## The task
From the entries below, copy out all lines holding "date".

## Data extract
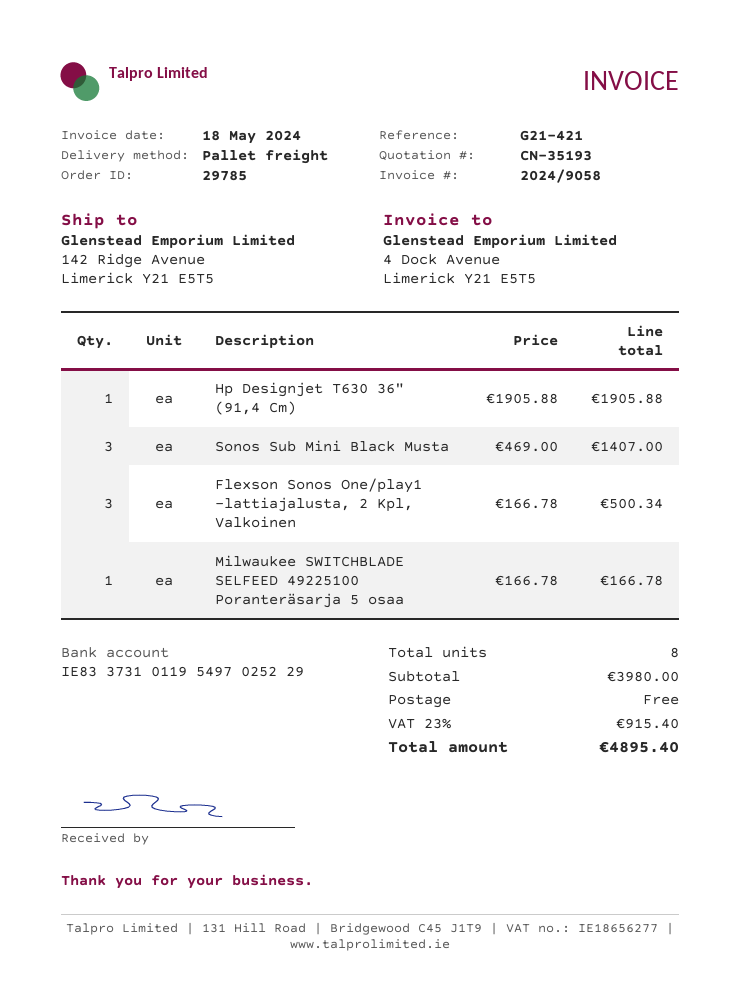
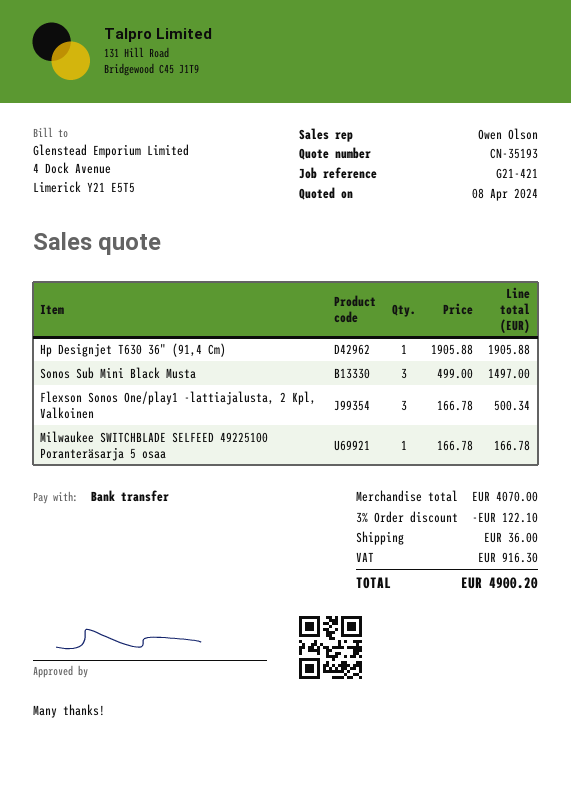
Sonos Sub Mini Black Musta: 3 x 469.00 = 1407.00 -> 3 x 499.00 = 1497.00
subtotal: 3980.00 -> 4070.00
discount: none -> 3% = 122.10
shipping: 0.00 -> 36.00
tax: 915.40 -> 916.30
total: 4895.40 -> 4900.20

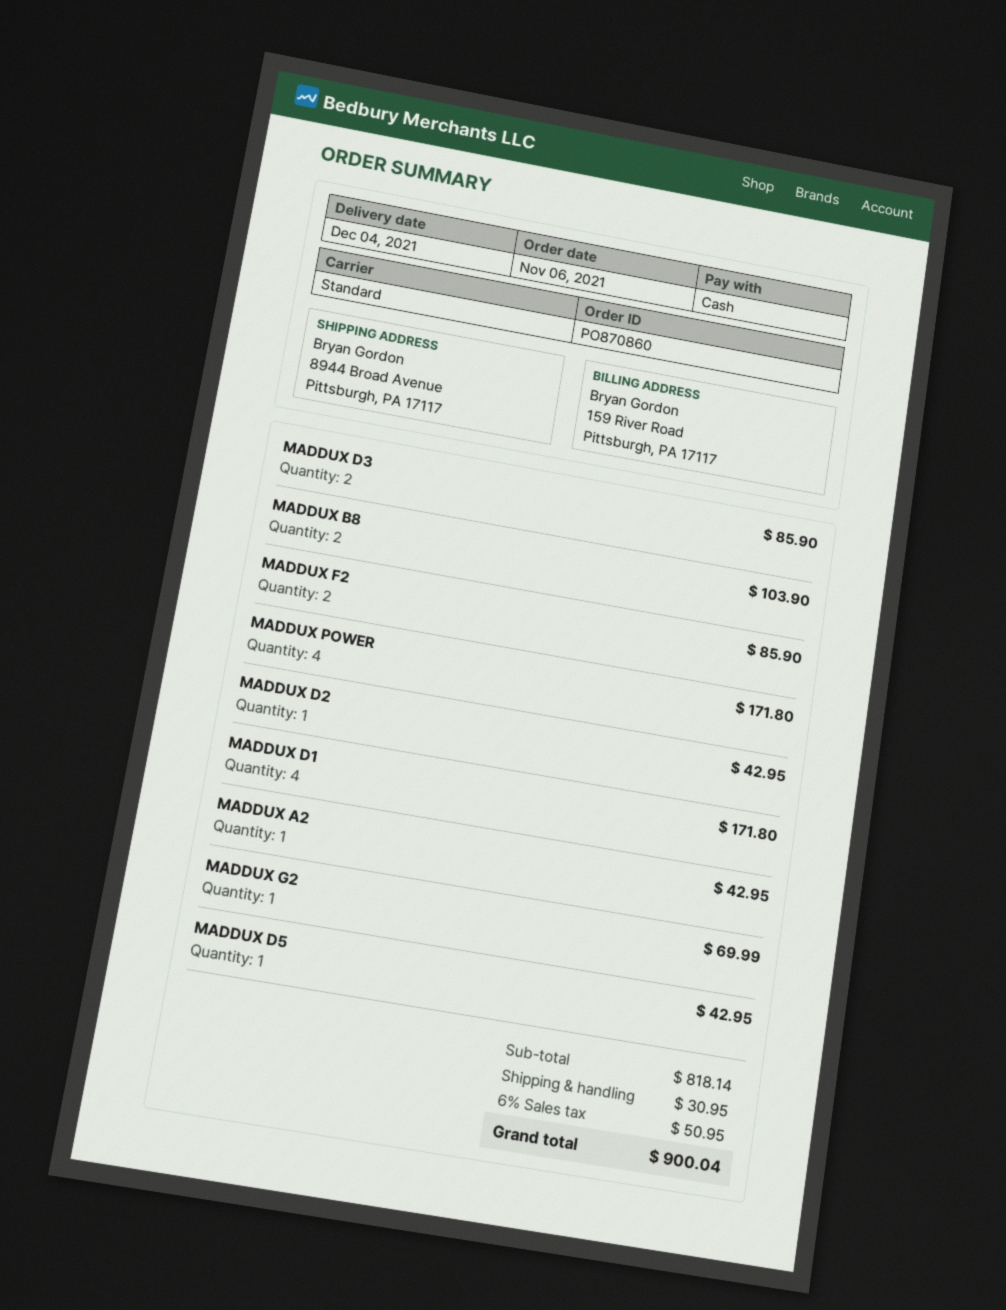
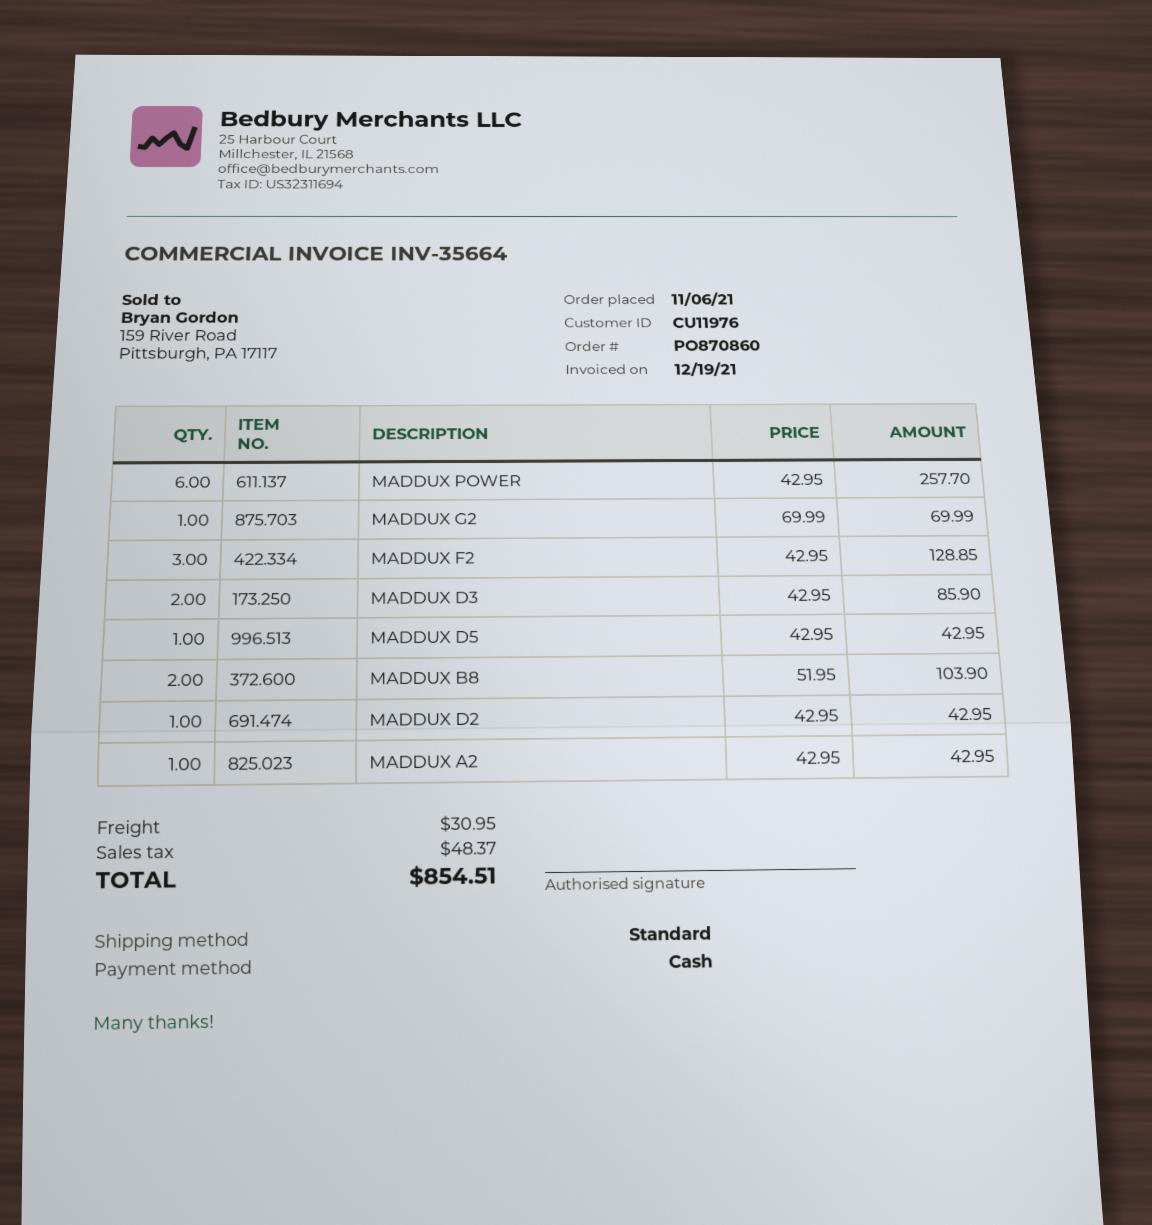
MADDUX F2: 2 for 85.90 -> 3 for 128.85
MADDUX POWER: 4 for 171.80 -> 6 for 257.70
MADDUX D1: 4 for 171.80 -> none
tax: 50.95 -> 48.37
total: 900.04 -> 854.51

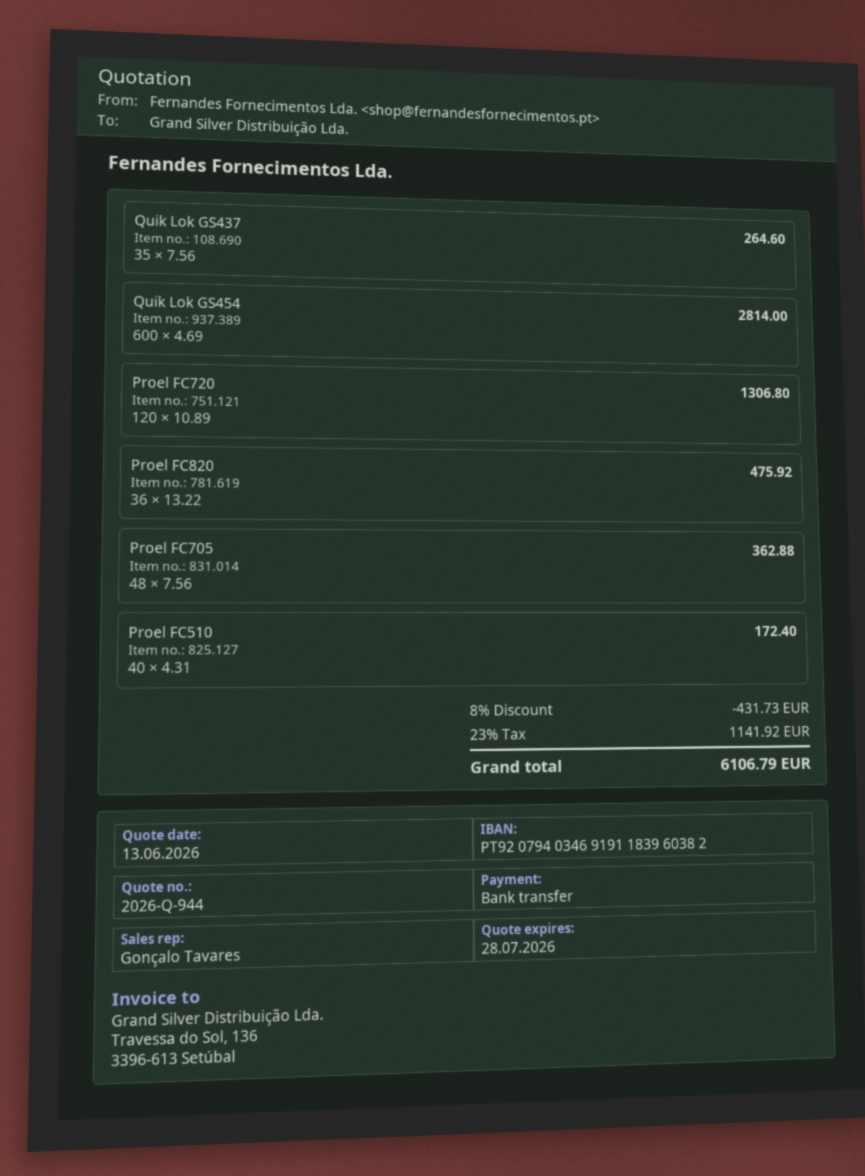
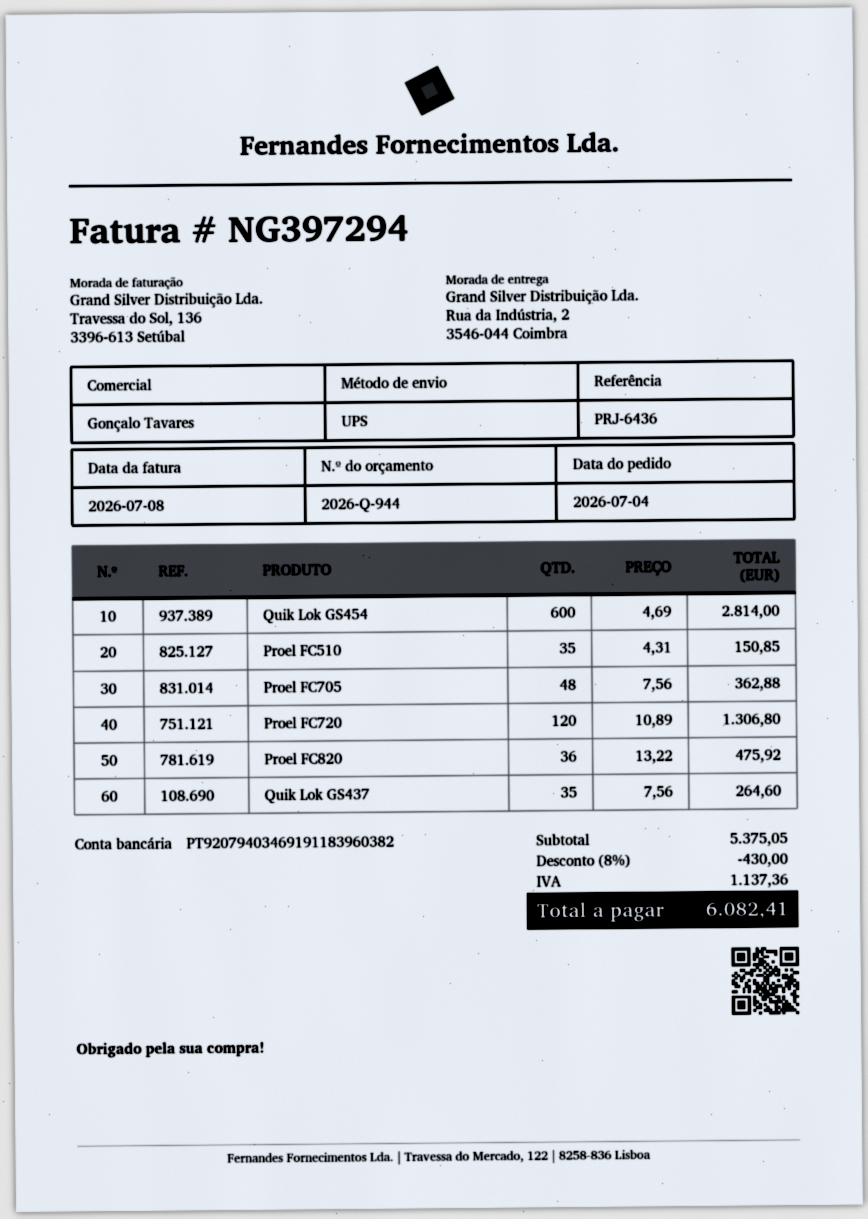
Proel FC510: 40 x 4.31 = 172.40 -> 35 x 4.31 = 150.85
discount: 8% = 431.73 -> 8% = 430.00
tax: 1141.92 -> 1137.36
total: 6106.79 -> 6082.41

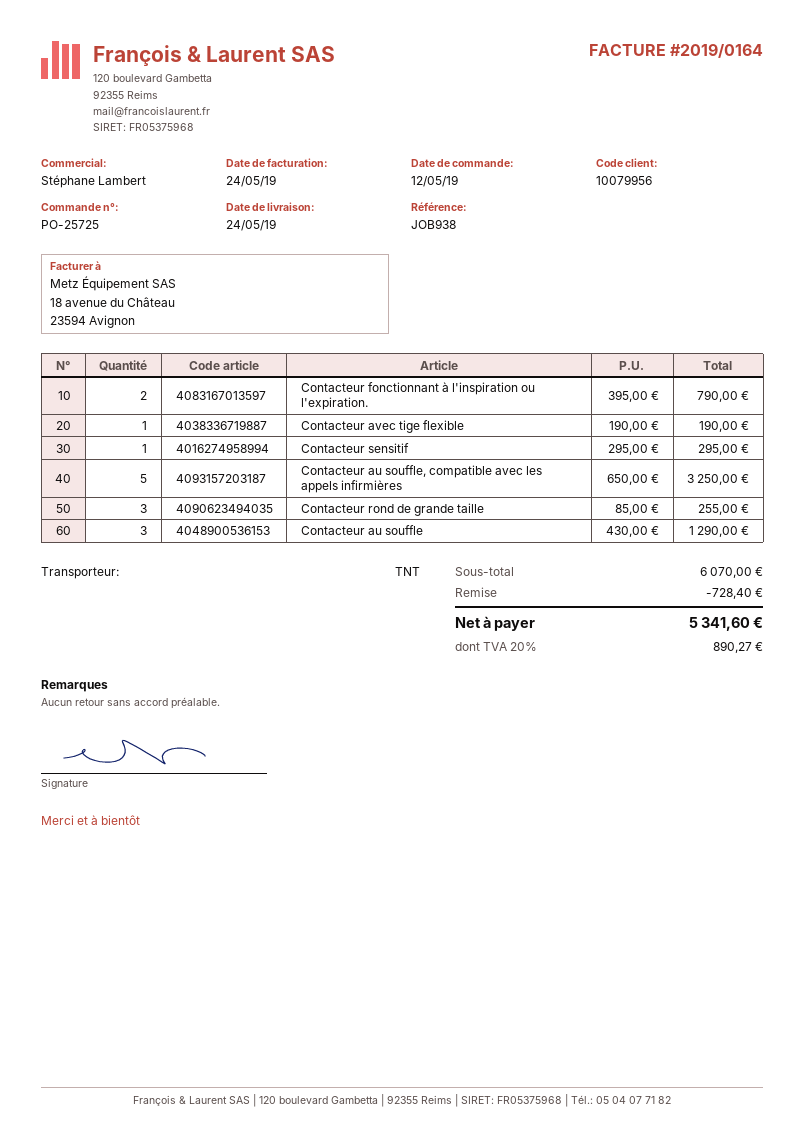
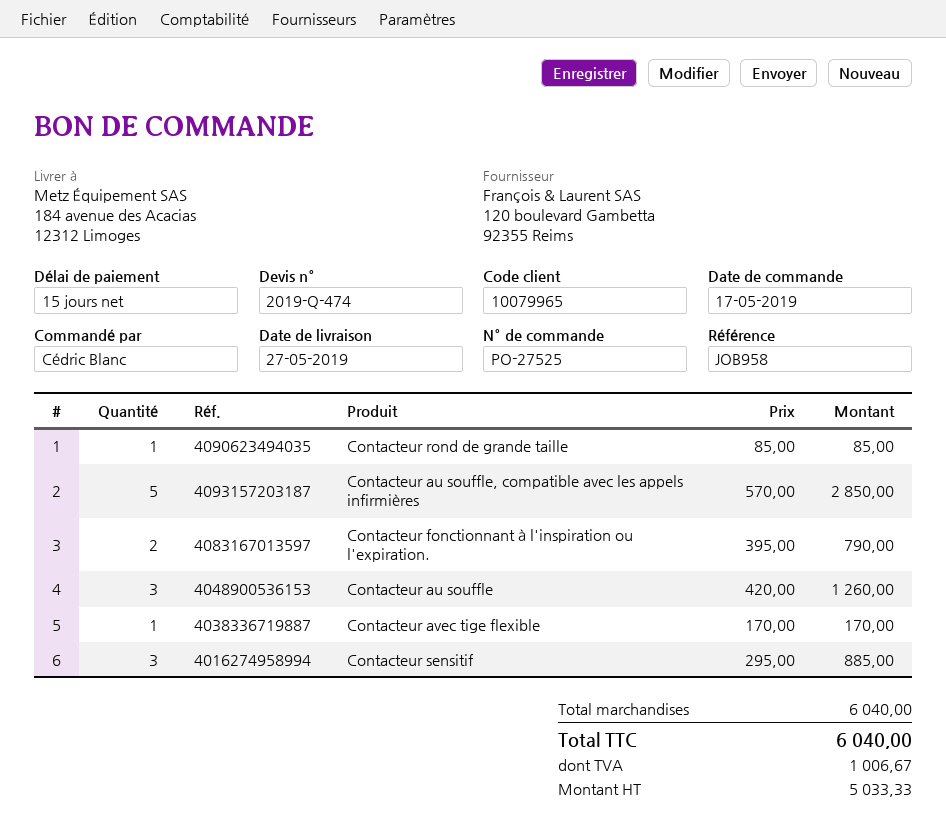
order number: PO-25725 -> PO-27525
order date: 2019-05-12 -> 2019-05-17
delivery date: 2019-05-24 -> 2019-05-27
customer number: 10079956 -> 10079965
reference: JOB938 -> JOB958
Contacteur avec tige flexible: 1 x 190.00 = 190.00 -> 1 x 170.00 = 170.00
Contacteur sensitif: 1 x 295.00 = 295.00 -> 3 x 295.00 = 885.00
Contacteur au souffle, compatible avec les appels infirmières: 5 x 650.00 = 3250.00 -> 5 x 570.00 = 2850.00
Contacteur rond de grande taille: 3 x 85.00 = 255.00 -> 1 x 85.00 = 85.00
Contacteur au souffle: 3 x 430.00 = 1290.00 -> 3 x 420.00 = 1260.00
subtotal: 6070.00 -> 6040.00
discount: 728.40 -> none
tax: 890.27 -> 1006.67
total: 5341.60 -> 6040.00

## Finished exercise
order date: 2019-05-12 -> 2019-05-17
delivery date: 2019-05-24 -> 2019-05-27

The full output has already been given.